### [What you have to do]
Among the entries below, only the lines from the one with "[512,125,534,132] 、 -> (362, 104) none" through the one with "[506,426,613,439] normalization ->" are to be retyped, exactly and without pictures.

··· Data for review

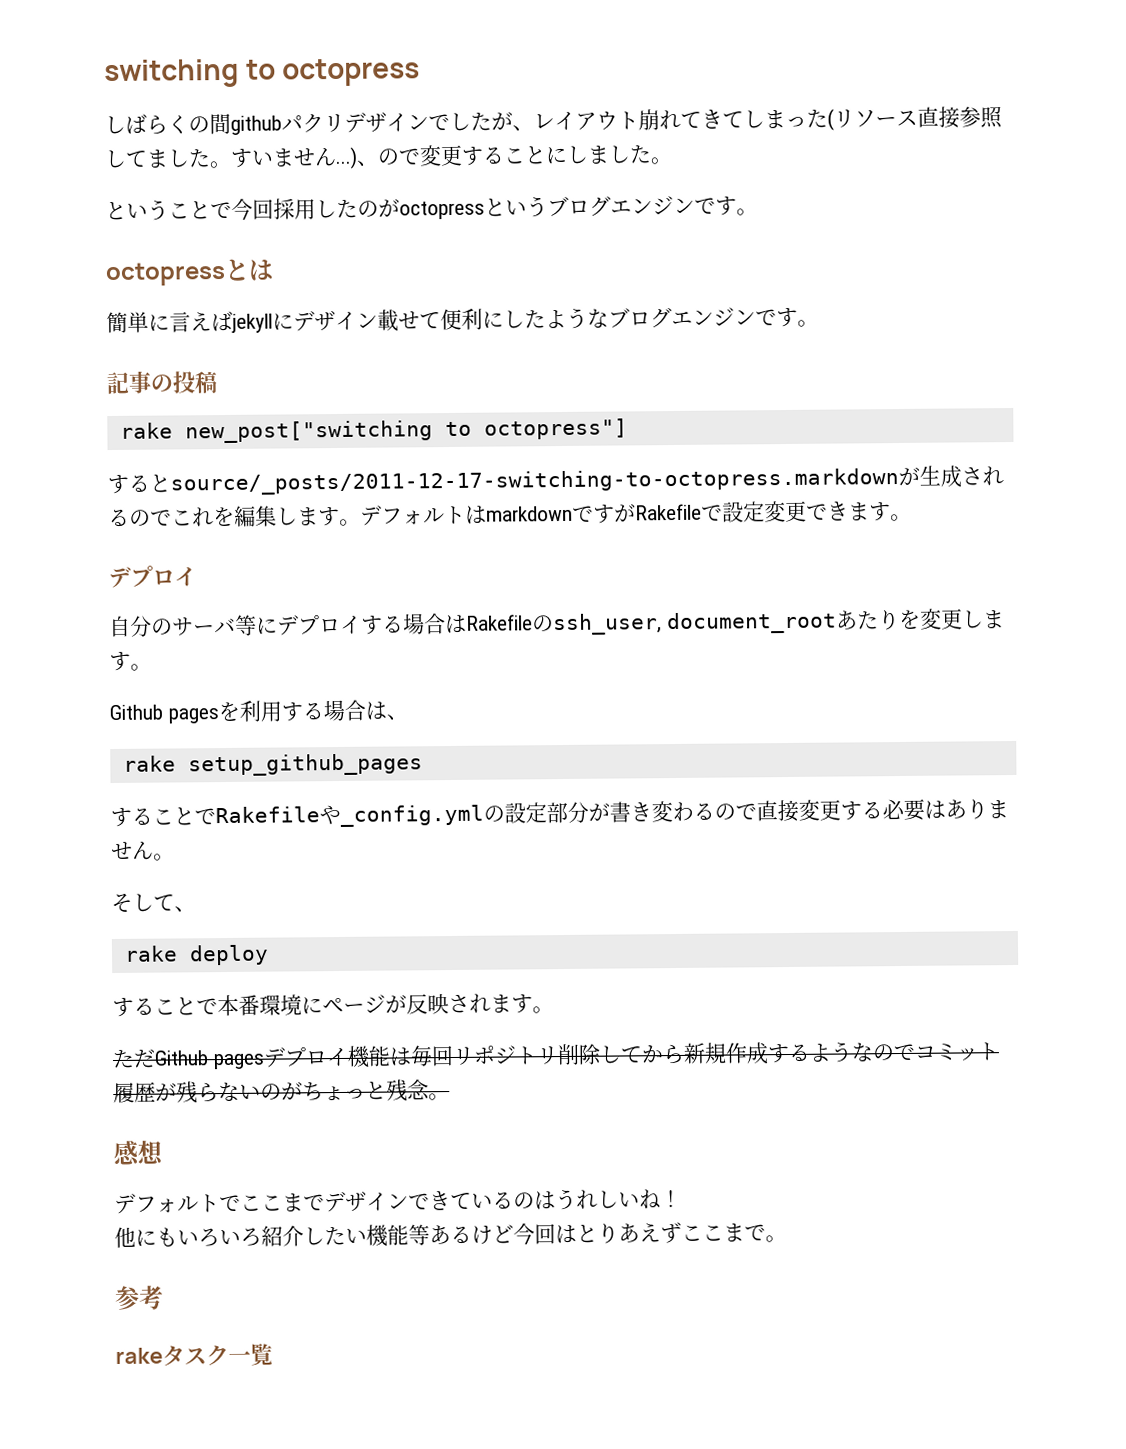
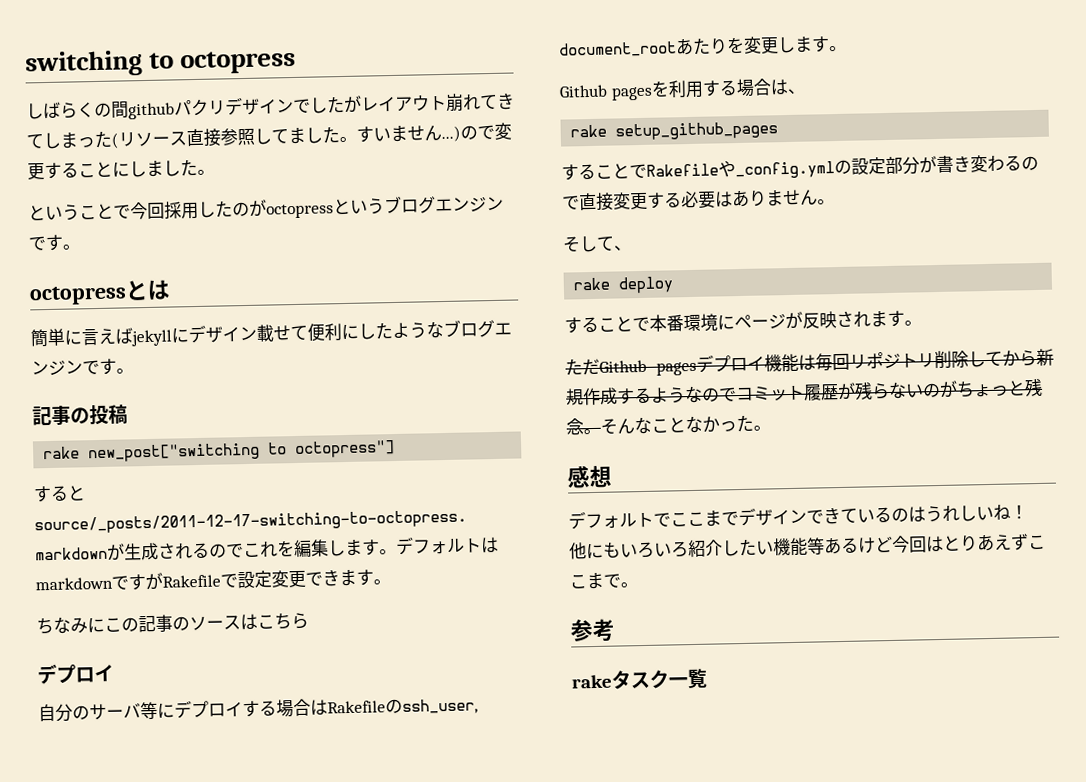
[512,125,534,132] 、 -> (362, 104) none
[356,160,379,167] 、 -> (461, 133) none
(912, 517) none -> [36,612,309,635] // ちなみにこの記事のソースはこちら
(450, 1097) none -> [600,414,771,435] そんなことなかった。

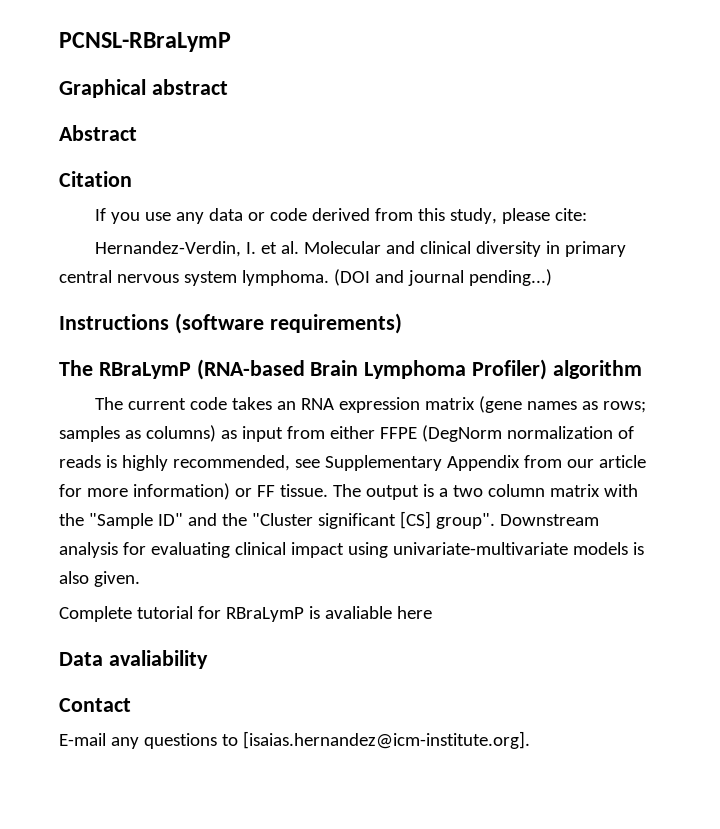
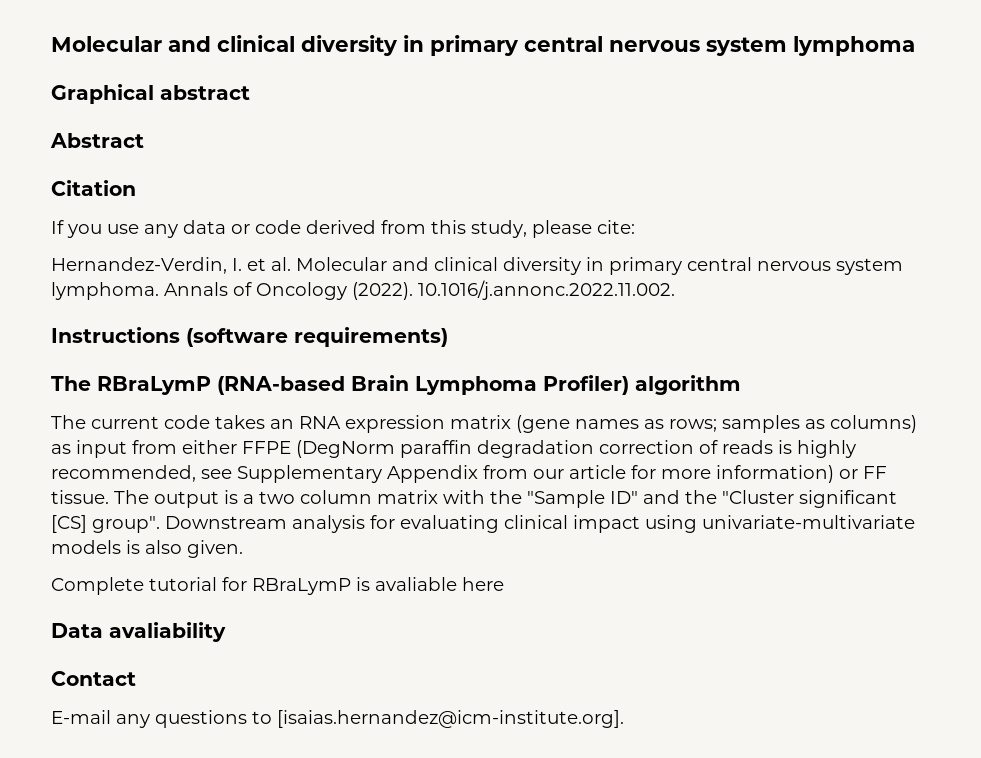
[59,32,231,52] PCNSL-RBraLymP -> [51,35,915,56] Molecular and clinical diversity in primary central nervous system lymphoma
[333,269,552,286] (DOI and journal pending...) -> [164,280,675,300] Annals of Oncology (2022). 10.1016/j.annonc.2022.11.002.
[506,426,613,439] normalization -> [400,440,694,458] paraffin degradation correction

······
··· Data for review

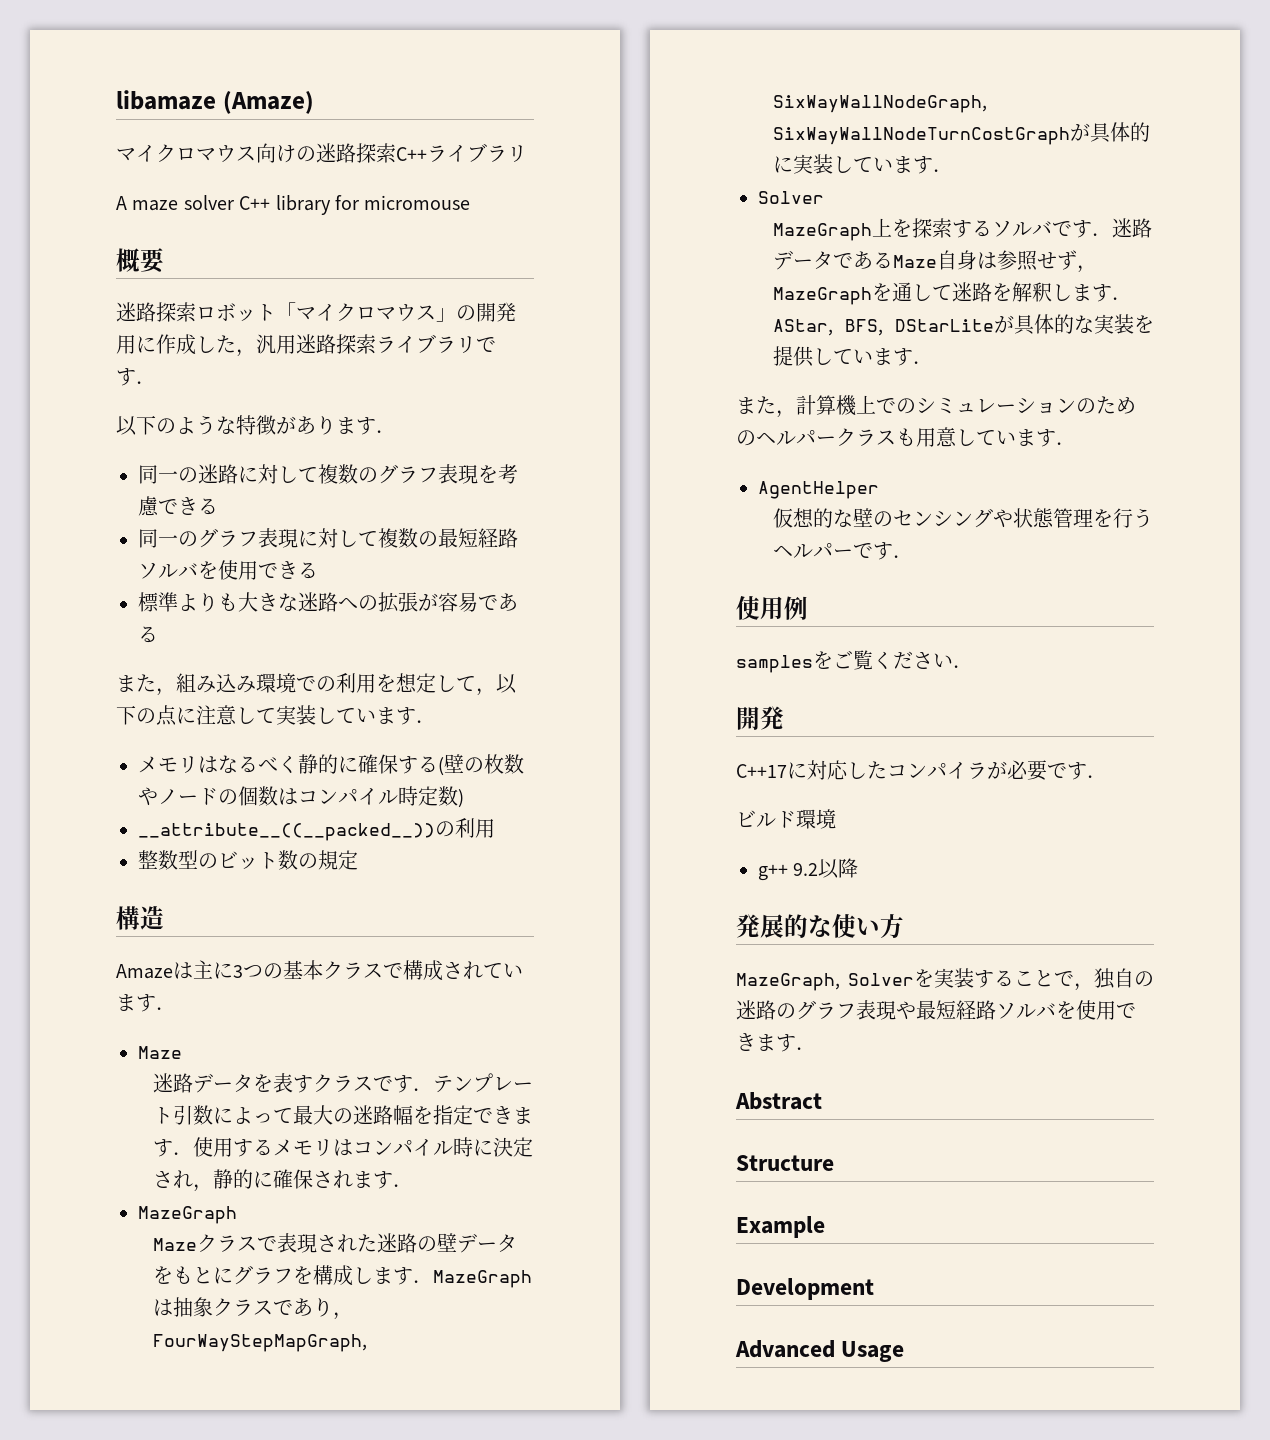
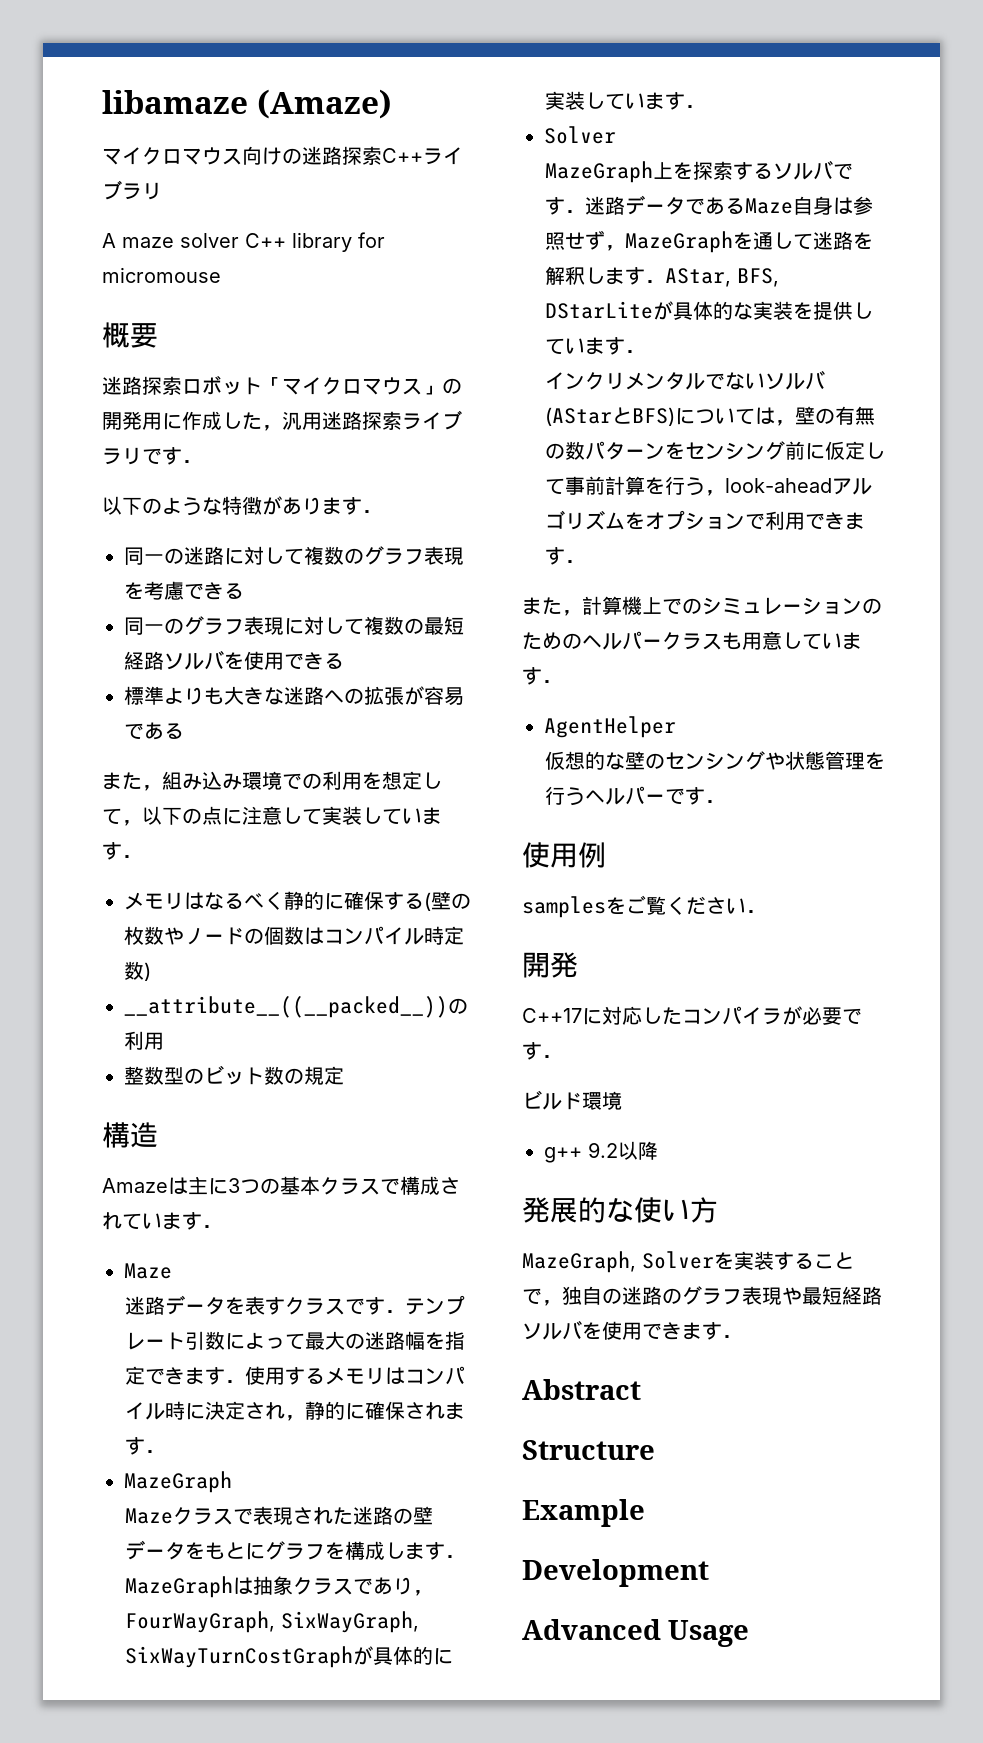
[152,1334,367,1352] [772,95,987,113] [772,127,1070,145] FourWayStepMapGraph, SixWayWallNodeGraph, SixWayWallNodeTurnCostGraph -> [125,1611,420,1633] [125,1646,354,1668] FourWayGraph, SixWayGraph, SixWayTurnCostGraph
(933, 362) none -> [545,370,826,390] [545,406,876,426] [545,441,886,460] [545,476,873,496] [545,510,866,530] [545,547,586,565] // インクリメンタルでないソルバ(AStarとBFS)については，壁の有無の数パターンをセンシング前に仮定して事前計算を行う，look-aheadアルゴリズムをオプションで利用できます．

······

### [Task result]
[512,125,534,132] 、 -> (362, 104) none
[356,160,379,167] 、 -> (461, 133) none
(912, 517) none -> [36,612,309,635] // ちなみにこの記事のソースはこちら
(450, 1097) none -> [600,414,771,435] そんなことなかった。

[59,32,231,52] PCNSL-RBraLymP -> [51,35,915,56] Molecular and clinical diversity in primary central nervous system lymphoma
[333,269,552,286] (DOI and journal pending...) -> [164,280,675,300] Annals of Oncology (2022). 10.1016/j.annonc.2022.11.002.
[506,426,613,439] normalization -> [400,440,694,458] paraffin degradation correction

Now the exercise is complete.